Lord Lum. Here the hairbrain comes: it must be her, by the noise,

Lady Rod. [Without.] Allons—gude folks—follow me—sans ceremonie.


Lady Rod. [Running up to Sir Per.] Sir Pertinax, your most devoted, most obsequious, and most obedient vassal. [Curtsies very low.

Sir Per. [Bowing ridiculously low.] Lady Rodolpha, down till the ground, my congratulations and duty attend you, and I should rejoice to kiss your ladyship's footsteps.

Lady Rod. [Curtsying very low.] O! Sir Pertinax, your humeelity is most sublimely complaisant:—at present, unanswerable;—but I shall intensely study to return it—fyfty fald.

Sir Per. Your ladyship does me singular honour:—weel, madam—ha! you look gaily;—weel, and how—how is your ladyship, after your jaunt till the Bath?

Lady Rod. Never better, Sir Pertinax:—as weel as youth, health, riotous spirits, and a careless happy heart can make me.

Sir Per. I am mighty glad till hear it, my lady.

Lord Lum. Ay, ay—Rodolpha is always in spirits, Sir Pertinax.—Vive la Bagatelle is the philosophy of our family,—ha? Rodolpha—ha?

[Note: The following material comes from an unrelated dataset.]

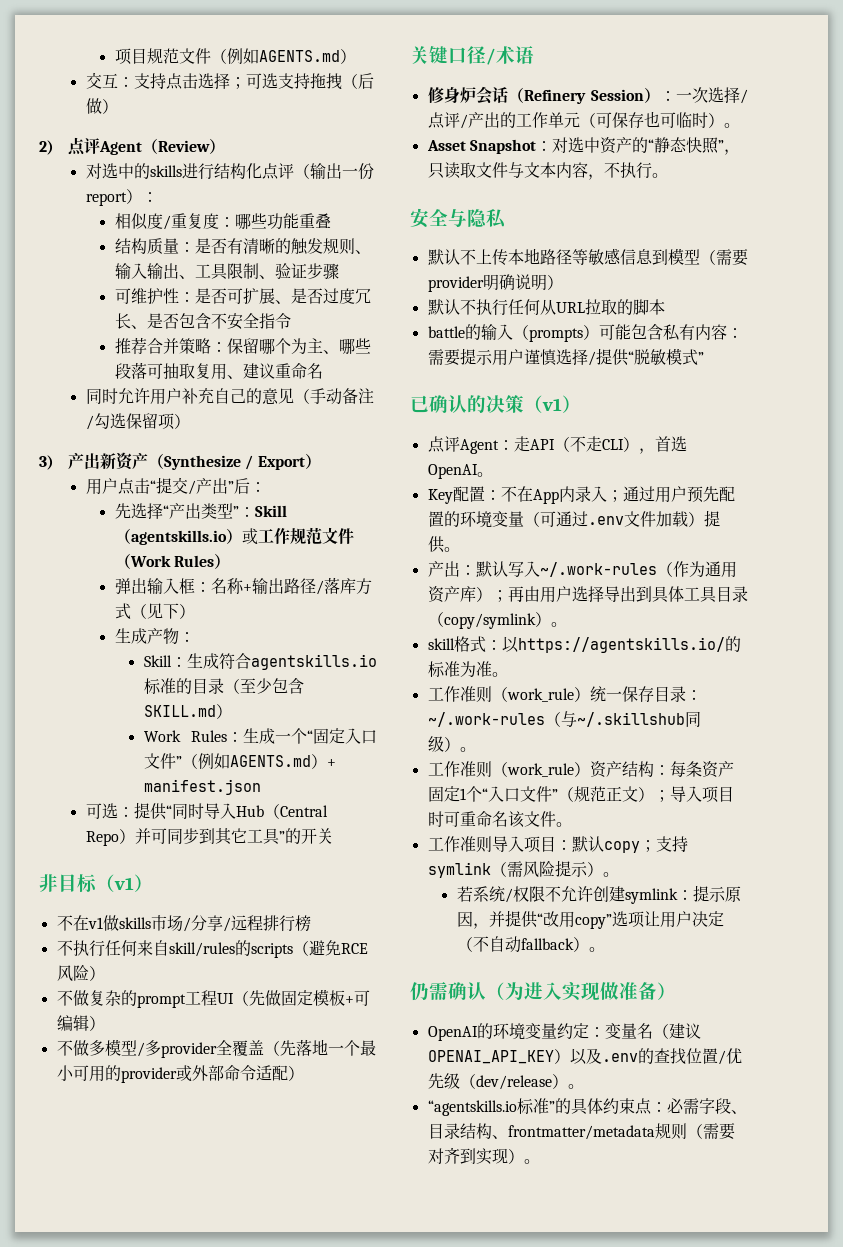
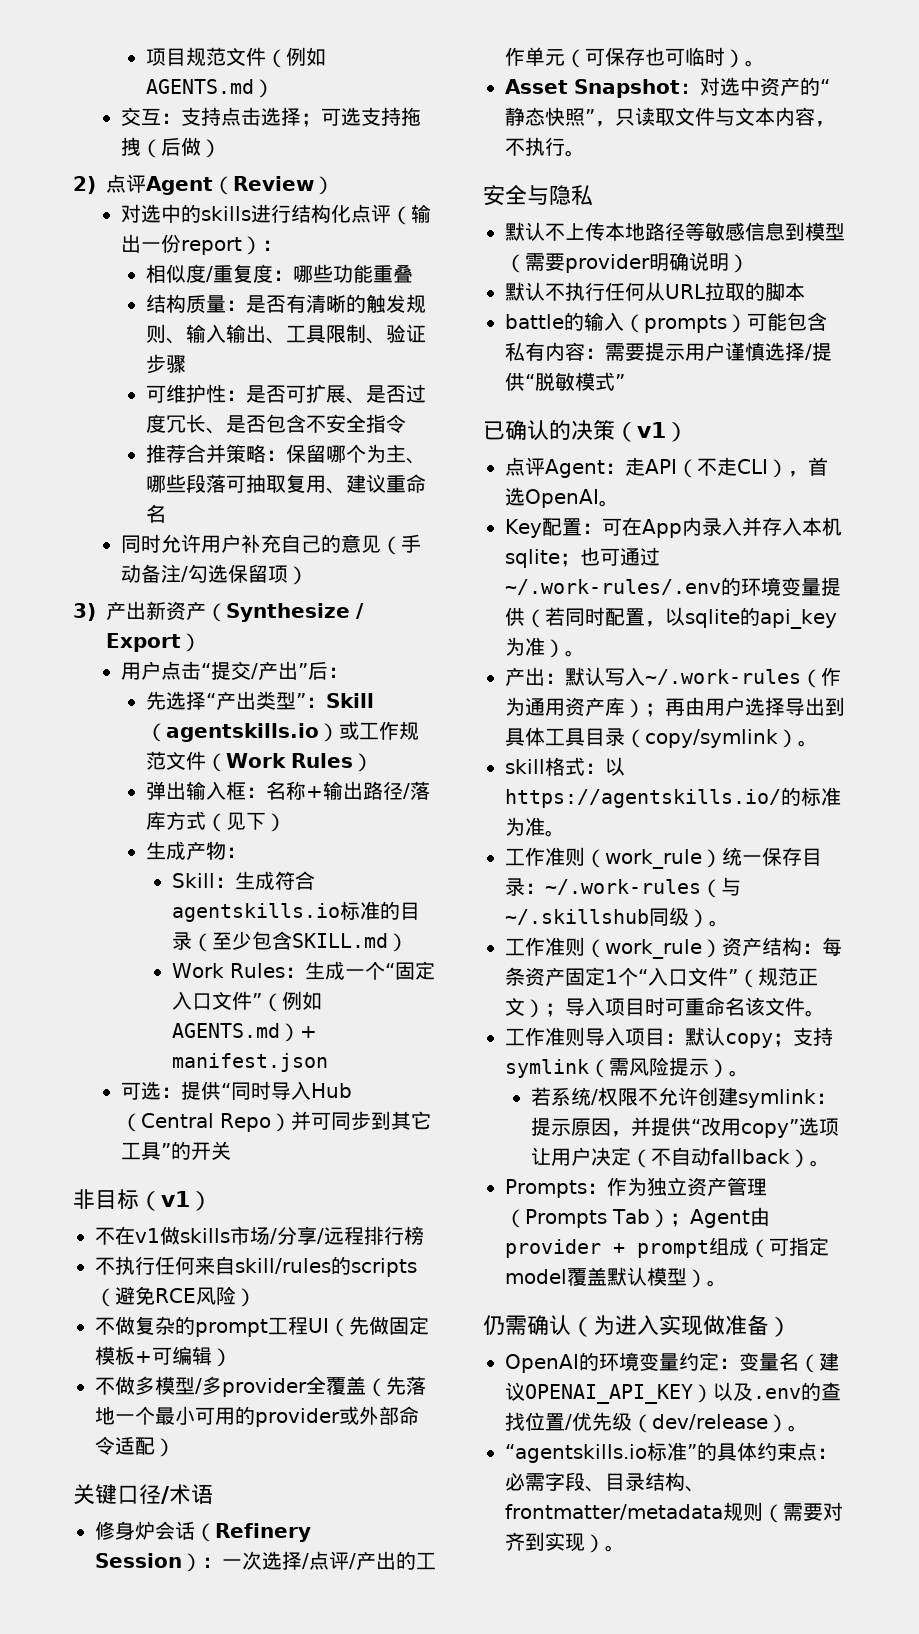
- Key配置：不在App内录入；通过用户预先配置的环境变量（可通过.env文件加载）提供。
+ Key配置：可在App内录入并存入本机sqlite；也可通过~/.work-rules/.env的环境变量提供（若同时配置，以sqlite的api_key为准）。
+ Prompts：作为独立资产管理（Prompts Tab）；Agent由provider + prompt组成（可指定model覆盖默认模型）。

Lady Rod. Traith it is, my lord; and upon honour I am determined it shall never be changed with my consent. Weel I vow—ha, ha, ha! Vive la Bagatelle would be a most brilliant motto for the chariot of a belle of fashion. What say you till my fancy, Lady Macsycophant.

Lady Mac. It would have novelty at least to recommend it, madam.

Lady Rod. Which of aw charms is the most delightful that can accompany wit, taste, love, or friendship;—for novelty I take to be the true Je ne scais quoi of all worldly bliss. Cousin Egerton, shou'd not you like to have a wife with Vive la Bagatelle upon her wedding chariot?

Eger. O! certainly, madam.

Lady Rod. Yes, I think it would be quite out of the common, and singularly ailegant.

Eger. Indisputably, madam:—for as a motto is a word to the wise, or rather a broad hint to the whole world of a person's taste and principles,—Vive la Bagatelle would be most expressive at first sight of your ladyship's characteristic.

Lady Rod. [Curtsies.] O! Maister Egerton, you touch my vary heart with your approbation—ha, ha, ha! that is the vary spirit of my intention, the instant I commence bride.—Weel! I am immensely proud that my fancy has the approbation of so sound an understanding, and so polished a taste as that of the all-accomplished [Curtsies very low.] Mr. Egerton.

Sir Per. Weel,—but Lady Rodolpha—I wanted to ask your ladyship some questions about the company at the Bath;—they say you had aw the world there.

Lady Rod. O, yes!—there was a vary great mob there indeed;—but vary little company.—Aw Canaille,—except our ain party.—The place was crowded with your little purse-proud mechanics;—an odd kind of queer looking animals that have started intill fortune fra lottery tickets, rich prizes at sea, gambling in Change-Alley, and sic like caprices of fortune;—and away they aw crowd to the Bath to learn genteelity, and the names, titles, intrigues, and bon-mots of us people of fashion; ha, ha, ha!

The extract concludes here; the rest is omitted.